Тут мне также следует ввернуть пару слов о дипломатическом искусстве Великого бальи Литты. Это был человек, наделенный большими познаниями и крайне ловкий. Он прекрасно сумел направить романтические порывы государя в нужное русло и получить все, что лично желал (а желания у него были весьма приземленные – деньги, чины и земли, ну и заодно соблазнительная племянница князя Потемкина), и чего желал его Орден. Что он государю такого наговорил, я не ручаюсь, ибо при сих беседах не присутствовал. Впрочем, мое отсутствие во время этих душеспасительных разговоров не гарантировало свободы от подозрений графа Литты, который вместе со своим братом в осень Девяносто восьмого сделался чуть ли не новым фаворитом.

Отмечу, что как раз в ту пору меня приманивали к себе различные партии, и даже моя матушка вздумала вступить в интриги, пользуясь влиянием, которое она с семьей нынче имела при Дворе, и вечно давила на меня с тем, чтобы я поступал в соответствии с ее расчетами.
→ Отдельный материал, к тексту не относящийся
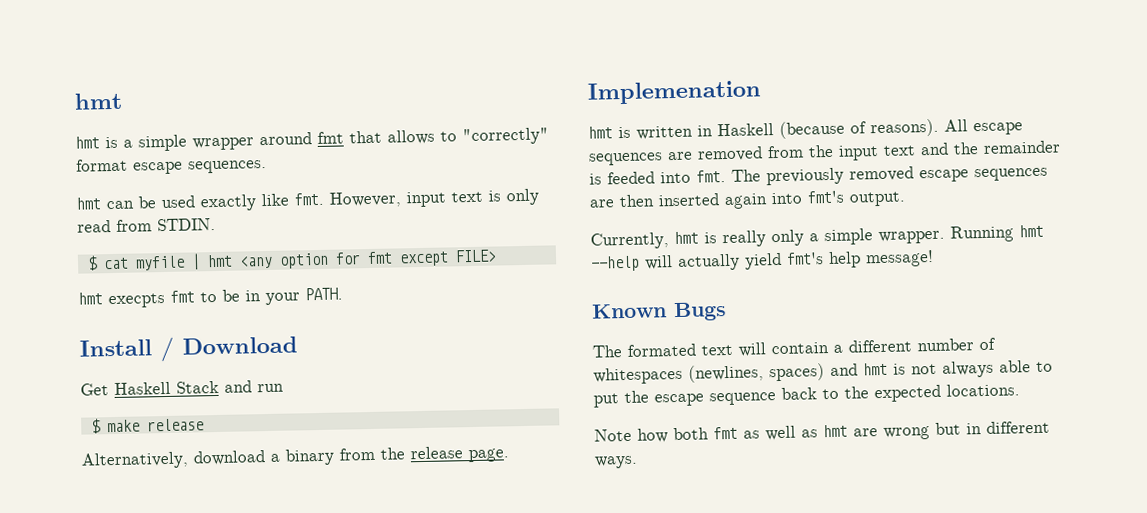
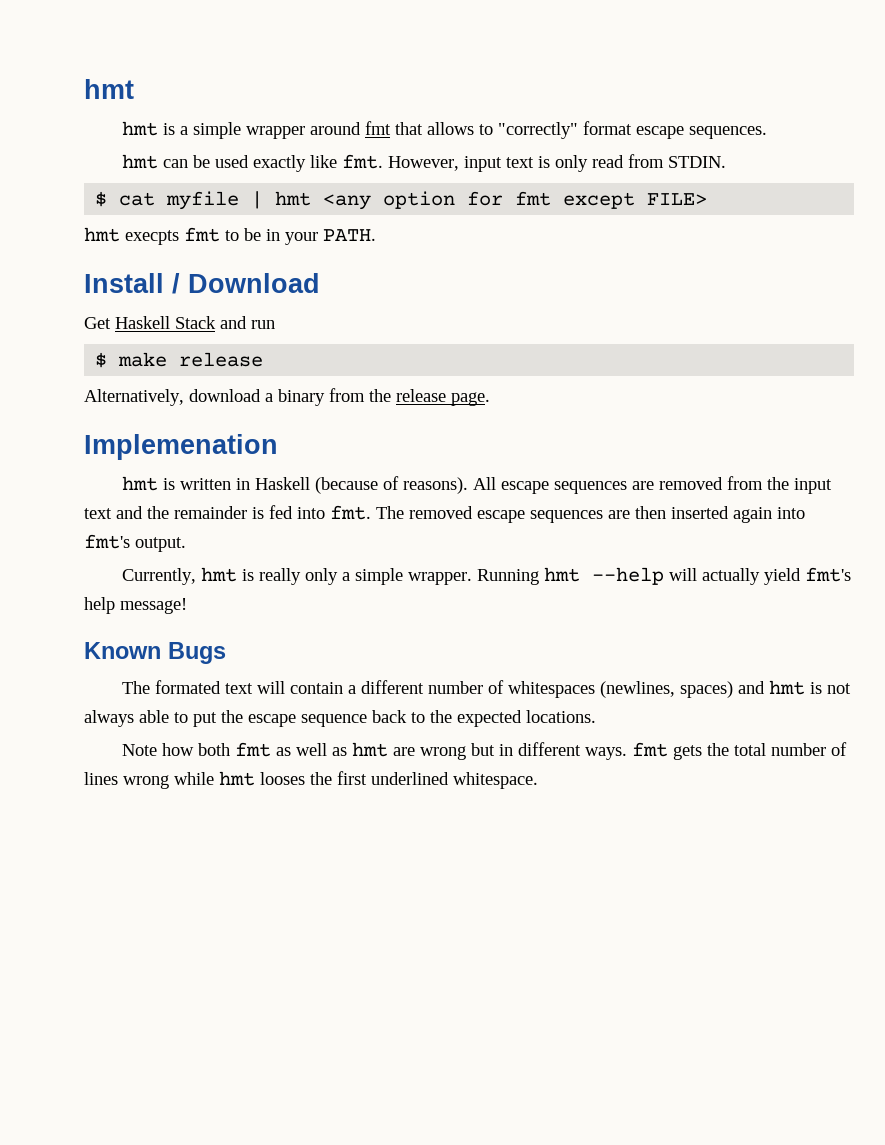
- All escape sequences are removed from the input text and the remainder is feeded into fmt.
+ All escape sequences are removed from the input text and the remainder is fed into fmt.
- The previously removed escape sequences are then inserted again into fmt's output.
+ The removed escape sequences are then inserted again into fmt's output.
- Note how both fmt as well as hmt are wrong but in different ways.
+ Note how both fmt as well as hmt are wrong but in different ways. fmt gets the total number of lines wrong while hmt looses the first underlined whitespace.

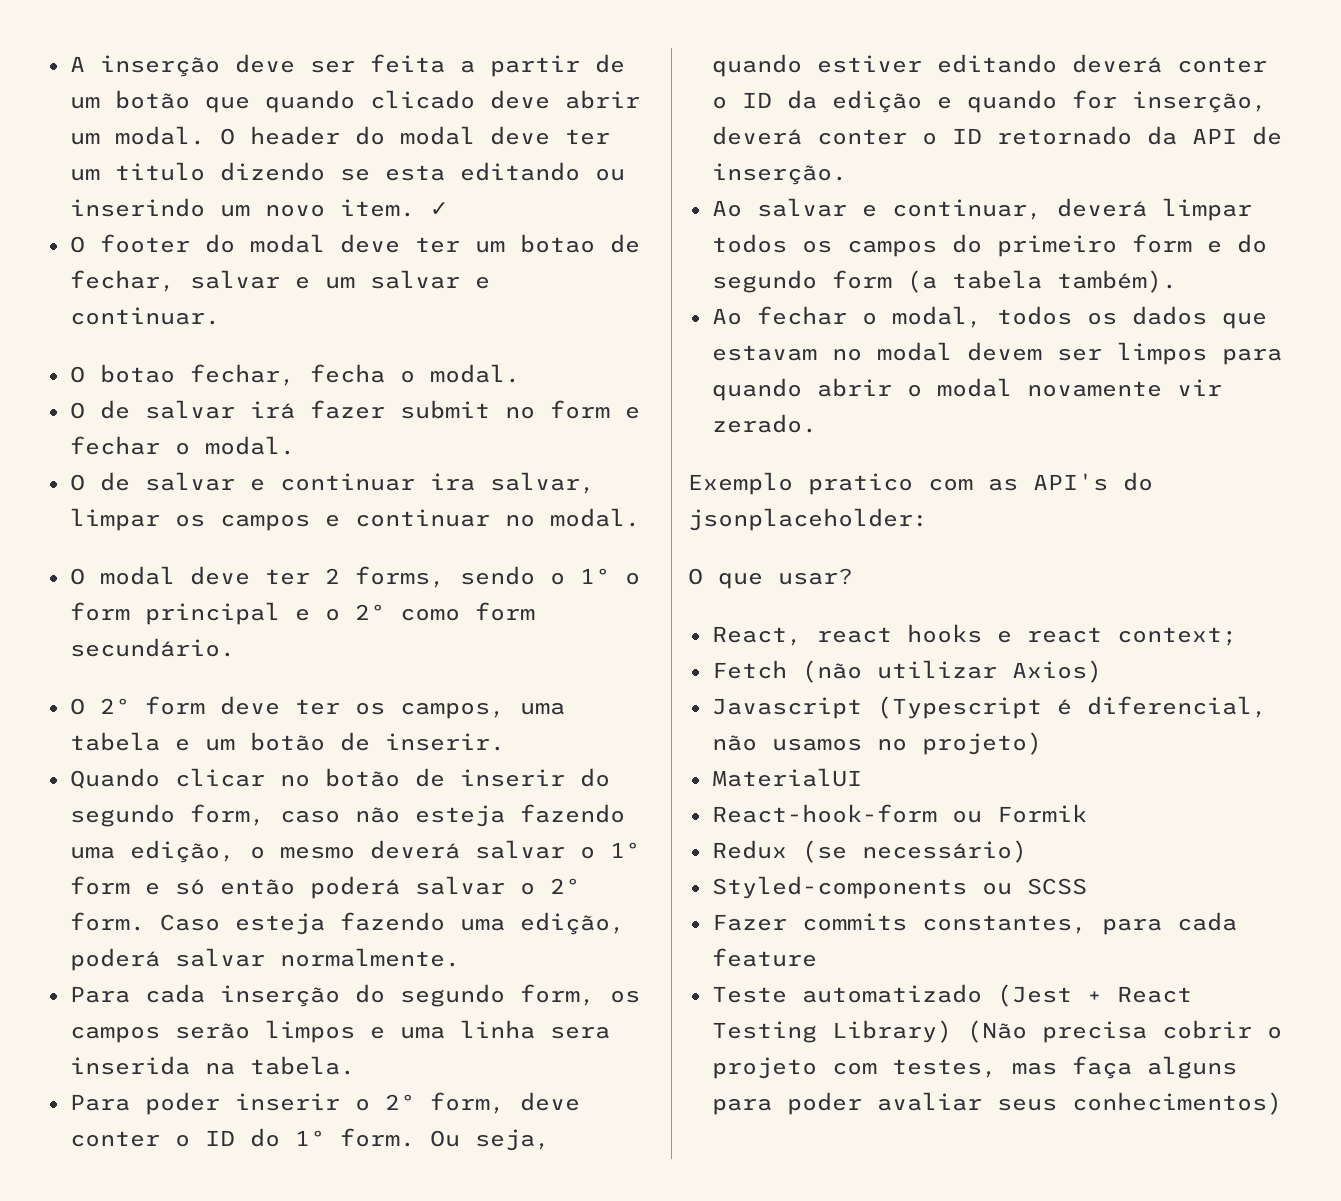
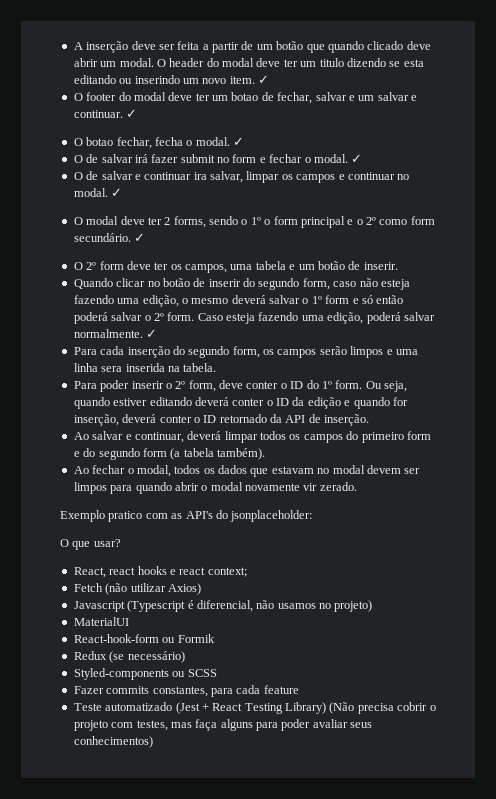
- O footer do modal deve ter um botao de fechar, salvar e um salvar e continuar.
+ O footer do modal deve ter um botao de fechar, salvar e um salvar e continuar. ✓
- O botao fechar, fecha o modal.
+ O botao fechar, fecha o modal. ✓
- O de salvar irá fazer submit no form e fechar o modal.
+ O de salvar irá fazer submit no form e fechar o modal. ✓
- O de salvar e continuar ira salvar, limpar os campos e continuar no modal.
+ O de salvar e continuar ira salvar, limpar os campos e continuar no modal. ✓
- O modal deve ter 2 forms, sendo o 1º o form principal e o 2º como form secundário.
+ O modal deve ter 2 forms, sendo o 1º o form principal e o 2º como form secundário. ✓
- Caso esteja fazendo uma edição, poderá salvar normalmente.
+ Caso esteja fazendo uma edição, poderá salvar normalmente. ✓

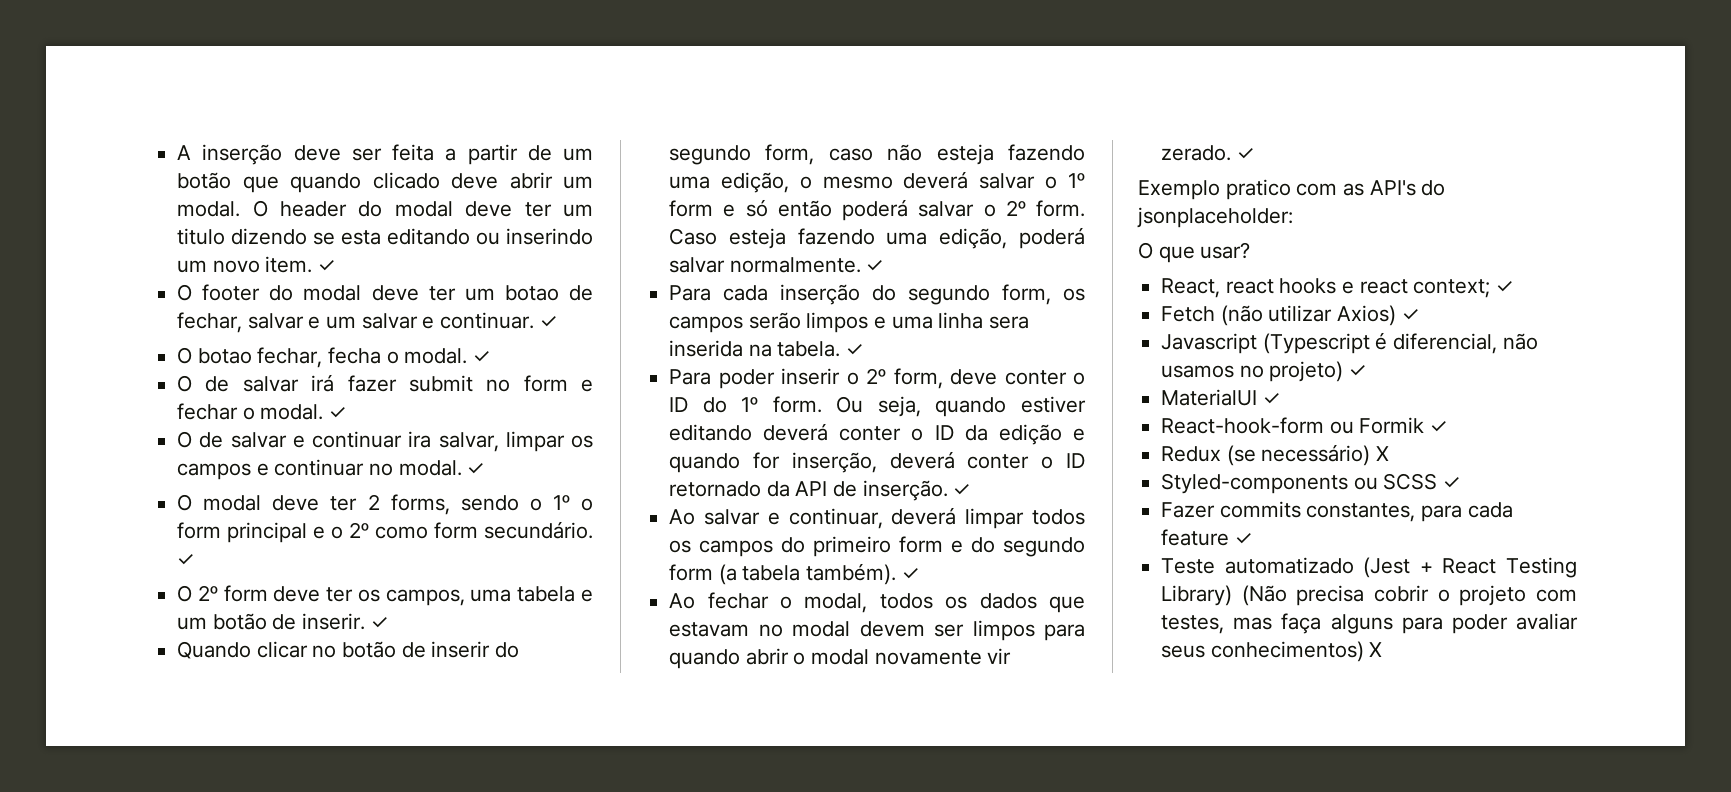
- O 2º form deve ter os campos, uma tabela e um botão de inserir.
+ O 2º form deve ter os campos, uma tabela e um botão de inserir. ✓
- Para cada inserção do segundo form, os campos serão limpos e uma linha sera inserida na tabela.
+ Para cada inserção do segundo form, os campos serão limpos e uma linha sera inserida na tabela. ✓
- Ou seja, quando estiver editando deverá conter o ID da edição e quando for inserção, deverá conter o ID retornado da API de inserção.
+ Ou seja, quando estiver editando deverá conter o ID da edição e quando for inserção, deverá conter o ID retornado da API de inserção. ✓
- Ao salvar e continuar, deverá limpar todos os campos do primeiro form e do segundo form (a tabela também).
+ Ao salvar e continuar, deverá limpar todos os campos do primeiro form e do segundo form (a tabela também). ✓
- Ao fechar o modal, todos os dados que estavam no modal devem ser limpos para quando abrir o modal novamente vir zerado.
+ Ao fechar o modal, todos os dados que estavam no modal devem ser limpos para quando abrir o modal novamente vir zerado. ✓
- React, react hooks e react context;
+ React, react hooks e react context; ✓
- Fetch (não utilizar Axios)
+ Fetch (não utilizar Axios) ✓
- Javascript (Typescript é diferencial, não usamos no projeto)
+ Javascript (Typescript é diferencial, não usamos no projeto) ✓
- MaterialUI
+ MaterialUI ✓
- React-hook-form ou Formik
+ React-hook-form ou Formik ✓
- Redux (se necessário)
+ Redux (se necessário) X
- Styled-components ou SCSS
+ Styled-components ou SCSS ✓
- Fazer commits constantes, para cada feature
+ Fazer commits constantes, para cada feature ✓
- Teste automatizado (Jest + React Testing Library) (Não precisa cobrir o projeto com testes, mas faça alguns para poder avaliar seus conhecimentos)
+ Teste automatizado (Jest + React Testing Library) (Não precisa cobrir o projeto com testes, mas faça alguns para poder avaliar seus conhecimentos) X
А они были у нее простые – я должен был не переходить дорогу графу Безбородко, которого матушка всячески выгораживала, помогать братьям-остзейцам, особенно приснопамятному фон дер Палену, которого она вывела из опалы, и держаться подальше от «нечестивых папистов» (последнюю фразу матушка всегда произносила шепотом и по-шведски, чтобы лишние уши не услышали). Последнему я был и сам рад, поскольку все, что я видел при Дворе, напоминало мне какую-то дурно сыгранную комедию. Когда мальтийский крест – белый на алом фоне, словно знак-перевертыш символа Ордена, к которому я уже несколько месяцев как принадлежал, – засиял на знаменах, на колетах кавалергардов, – я воистину думал, что пора мне уже уйти в отставку и запереться в деревню.

Самого же меня влекло в кружок Наследника, откуда веяло чем-то здравым. Но меня там никто не ждал. Будущий государь сам был в растерянности и лишь исполнял волю своего отца. Люди вокруг него меня привлекали, среди них я видел тех, кого мог бы назвать друзьями. В этот круг меня ввел молодой князь Пьер Волконский, с которым я поддерживал если не дружбу, то приятельство, но я, как и он, только стоял и слушал, мало высказываясь от себя.